**WHAT IS REQUIRED:** Without pictures, retype the following entries exactly.

+++ SUPPLIED INFORMATION

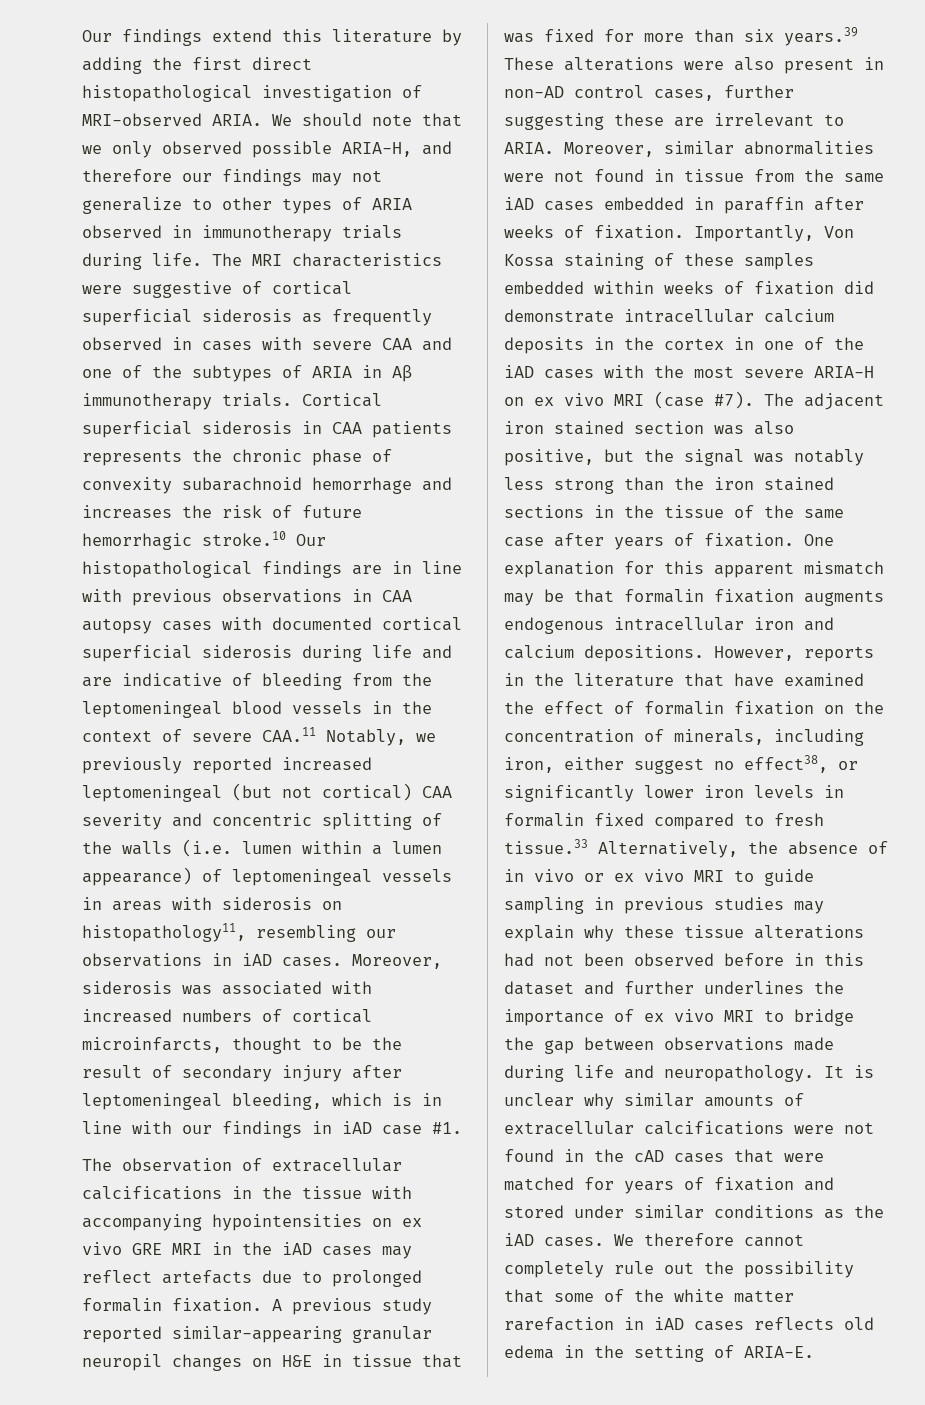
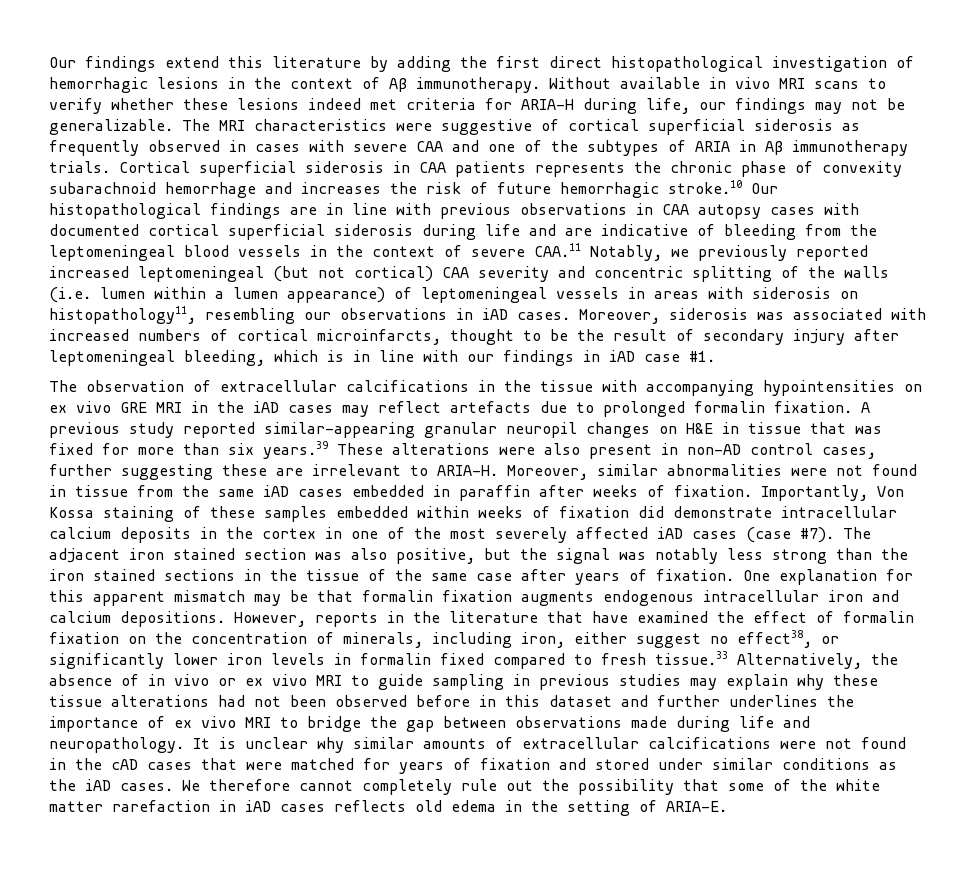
- Our findings extend this literature by adding the first direct histopathological investigation of MRI-observed ARIA. We should note that we only observed possible ARIA-H, and therefore our findings may not generalize to other types of ARIA observed in immunotherapy trials during life.
+ Our findings extend this literature by adding the first direct histopathological investigation of hemorrhagic lesions in the context of Aβ immunotherapy. Without available in vivo MRI scans to verify whether these lesions indeed met criteria for ARIA-H during life, our findings may not be generalizable.
- A previous study reported similar-appearing granular neuropil changes on H&E in tissue that was fixed for more than six years.39 These alterations were also present in non-AD control cases, further suggesting these are irrelevant to ARIA.
+ A previous study reported similar-appearing granular neuropil changes on H&E in tissue that was fixed for more than six years.39 These alterations were also present in non-AD control cases, further suggesting these are irrelevant to ARIA-H.
- Importantly, Von Kossa staining of these samples embedded within weeks of fixation did demonstrate intracellular calcium deposits in the cortex in one of the iAD cases with the most severe ARIA-H on ex vivo MRI (case #7).
+ Importantly, Von Kossa staining of these samples embedded within weeks of fixation did demonstrate intracellular calcium deposits in the cortex in one of the most severely affected iAD cases (case #7).

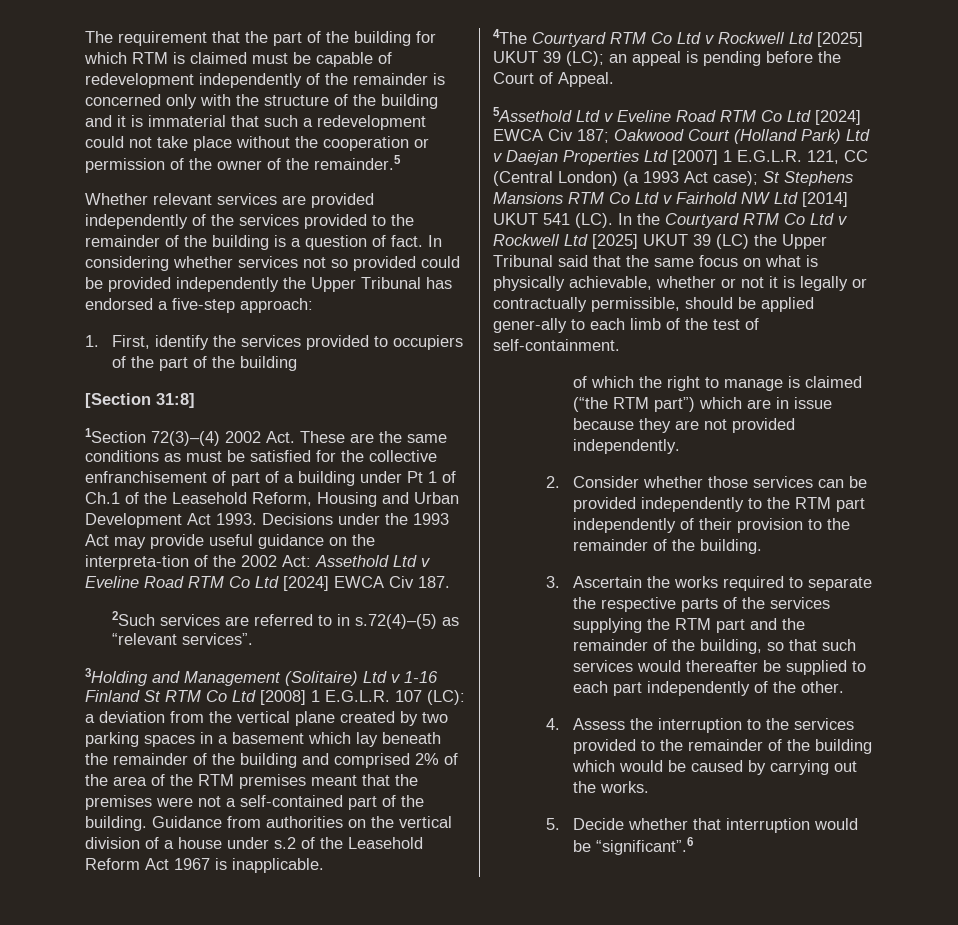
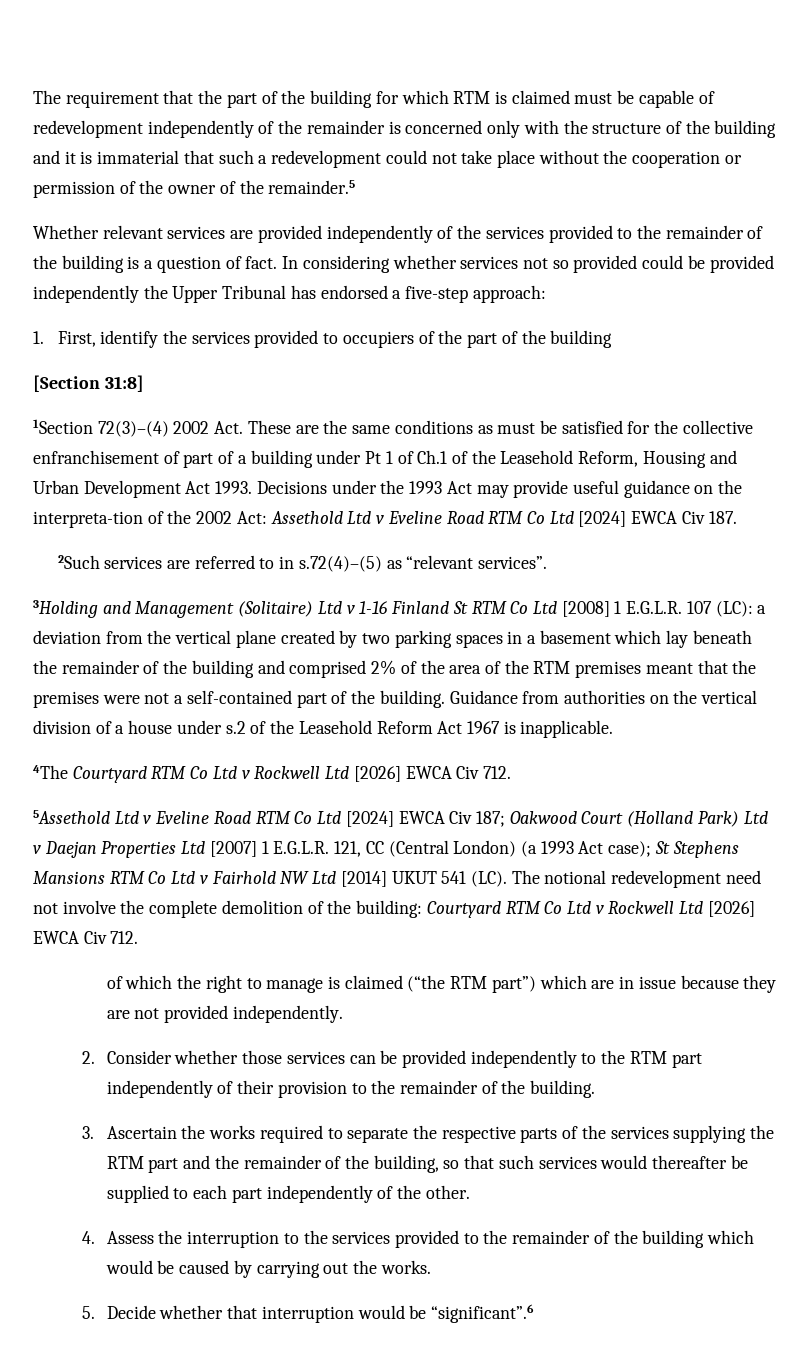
- 4The Courtyard RTM Co Ltd v Rockwell Ltd [2025] UKUT 39 (LC); an appeal is pending before the Court of Appeal.
+ 4The Courtyard RTM Co Ltd v Rockwell Ltd [2026] EWCA Civ 712.
- 5Assethold Ltd v Eveline Road RTM Co Ltd [2024] EWCA Civ 187; Oakwood Court (Holland Park) Ltd v Daejan Properties Ltd [2007] 1 E.G.L.R. 121, CC (Central London) (a 1993 Act case); St Stephens Mansions RTM Co Ltd v Fairhold NW Ltd [2014] UKUT 541 (LC). In the Courtyard RTM Co Ltd v Rockwell Ltd [2025] UKUT 39 (LC) the Upper Tribunal said that the same focus on what is physically achievable, whether or not it is legally or contractually permissible, should be applied gener-ally to each limb of the test of self-containment.
+ 5Assethold Ltd v Eveline Road RTM Co Ltd [2024] EWCA Civ 187; Oakwood Court (Holland Park) Ltd v Daejan Properties Ltd [2007] 1 E.G.L.R. 121, CC (Central London) (a 1993 Act case); St Stephens Mansions RTM Co Ltd v Fairhold NW Ltd [2014] UKUT 541 (LC). The notional redevelopment need not involve the complete demolition of the building: Courtyard RTM Co Ltd v Rockwell Ltd [2026] EWCA Civ 712.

++++++

**WRITTEN ANSWER:**
- Our findings extend this literature by adding the first direct histopathological investigation of MRI-observed ARIA. We should note that we only observed possible ARIA-H, and therefore our findings may not generalize to other types of ARIA observed in immunotherapy trials during life.
+ Our findings extend this literature by adding the first direct histopathological investigation of hemorrhagic lesions in the context of Aβ immunotherapy. Without available in vivo MRI scans to verify whether these lesions indeed met criteria for ARIA-H during life, our findings may not be generalizable.
- A previous study reported similar-appearing granular neuropil changes on H&E in tissue that was fixed for more than six years.39 These alterations were also present in non-AD control cases, further suggesting these are irrelevant to ARIA.
+ A previous study reported similar-appearing granular neuropil changes on H&E in tissue that was fixed for more than six years.39 These alterations were also present in non-AD control cases, further suggesting these are irrelevant to ARIA-H.
- Importantly, Von Kossa staining of these samples embedded within weeks of fixation did demonstrate intracellular calcium deposits in the cortex in one of the iAD cases with the most severe ARIA-H on ex vivo MRI (case #7).
+ Importantly, Von Kossa staining of these samples embedded within weeks of fixation did demonstrate intracellular calcium deposits in the cortex in one of the most severely affected iAD cases (case #7).

- 4The Courtyard RTM Co Ltd v Rockwell Ltd [2025] UKUT 39 (LC); an appeal is pending before the Court of Appeal.
+ 4The Courtyard RTM Co Ltd v Rockwell Ltd [2026] EWCA Civ 712.
- 5Assethold Ltd v Eveline Road RTM Co Ltd [2024] EWCA Civ 187; Oakwood Court (Holland Park) Ltd v Daejan Properties Ltd [2007] 1 E.G.L.R. 121, CC (Central London) (a 1993 Act case); St Stephens Mansions RTM Co Ltd v Fairhold NW Ltd [2014] UKUT 541 (LC). In the Courtyard RTM Co Ltd v Rockwell Ltd [2025] UKUT 39 (LC) the Upper Tribunal said that the same focus on what is physically achievable, whether or not it is legally or contractually permissible, should be applied gener-ally to each limb of the test of self-containment.
+ 5Assethold Ltd v Eveline Road RTM Co Ltd [2024] EWCA Civ 187; Oakwood Court (Holland Park) Ltd v Daejan Properties Ltd [2007] 1 E.G.L.R. 121, CC (Central London) (a 1993 Act case); St Stephens Mansions RTM Co Ltd v Fairhold NW Ltd [2014] UKUT 541 (LC). The notional redevelopment need not involve the complete demolition of the building: Courtyard RTM Co Ltd v Rockwell Ltd [2026] EWCA Civ 712.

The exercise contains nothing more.